Eigennamen und Fachtermini hat die Spracherkennung schlecht erfasst. Da die Maschine vorab nicht mit der Terminologie und den Namen von Personen und Organisationen „gefüttert“ wurde, konnte die Maschine natürlich nur übersetzen und „nachsprechen“, was die Spracherkennung phonetisch erkannt hat. Dies ließe sich durch ein vorheriges „Training“ sicher deutlich verbessern.

Redewendungen wurden wörtlich übersetzt und haben dann natürlich keinen Sinn mehr ergeben. Dafür haben sie für reichlich Gelächter unter den teilnehmenden Dolmetsch-Kolleg:innen gesorgt ;-)
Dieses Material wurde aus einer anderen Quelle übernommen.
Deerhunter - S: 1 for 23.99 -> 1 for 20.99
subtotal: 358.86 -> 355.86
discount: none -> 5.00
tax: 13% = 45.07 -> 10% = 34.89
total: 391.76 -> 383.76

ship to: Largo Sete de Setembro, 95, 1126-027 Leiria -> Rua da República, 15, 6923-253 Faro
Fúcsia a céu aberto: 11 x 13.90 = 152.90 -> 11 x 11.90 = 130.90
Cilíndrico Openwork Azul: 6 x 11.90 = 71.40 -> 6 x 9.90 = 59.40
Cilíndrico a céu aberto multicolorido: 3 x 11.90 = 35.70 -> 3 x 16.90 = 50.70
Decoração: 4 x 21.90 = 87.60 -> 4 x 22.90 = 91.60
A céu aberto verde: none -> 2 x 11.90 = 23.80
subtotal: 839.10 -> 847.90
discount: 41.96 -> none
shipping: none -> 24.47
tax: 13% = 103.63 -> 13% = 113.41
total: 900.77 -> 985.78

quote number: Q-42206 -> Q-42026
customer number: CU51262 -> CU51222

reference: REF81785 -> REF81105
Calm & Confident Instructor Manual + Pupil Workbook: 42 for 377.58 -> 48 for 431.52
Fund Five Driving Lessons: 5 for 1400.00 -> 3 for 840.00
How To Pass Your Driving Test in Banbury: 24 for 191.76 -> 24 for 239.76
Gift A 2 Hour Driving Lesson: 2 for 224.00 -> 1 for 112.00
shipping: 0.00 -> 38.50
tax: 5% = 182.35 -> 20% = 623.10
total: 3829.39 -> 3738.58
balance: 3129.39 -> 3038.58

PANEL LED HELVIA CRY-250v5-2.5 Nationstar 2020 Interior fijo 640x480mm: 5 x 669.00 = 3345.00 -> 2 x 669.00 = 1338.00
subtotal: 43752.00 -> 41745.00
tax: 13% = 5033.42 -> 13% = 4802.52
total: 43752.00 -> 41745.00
KI-Dolmetscher im Test – unser Fazit

Für uns ist nach dieser Erfahrung klar: In ein paar Jahren werden KI-Dolmetscher im professionellen Bereich sicherlich in bestimmten Settings eingesetzt werden. Derzeit haben sie noch viele Mängel, aber mit der rasanten Entwicklung im Bereich der Spracherkennung, maschinellen Übersetzung und künstlichen Intelligenz sowie mit den enormen Datenmengen und steigenden Rechenleistungen ist es nur noch eine Frage der Zeit, bis die heutigen Einschränkungen Geschichte sind.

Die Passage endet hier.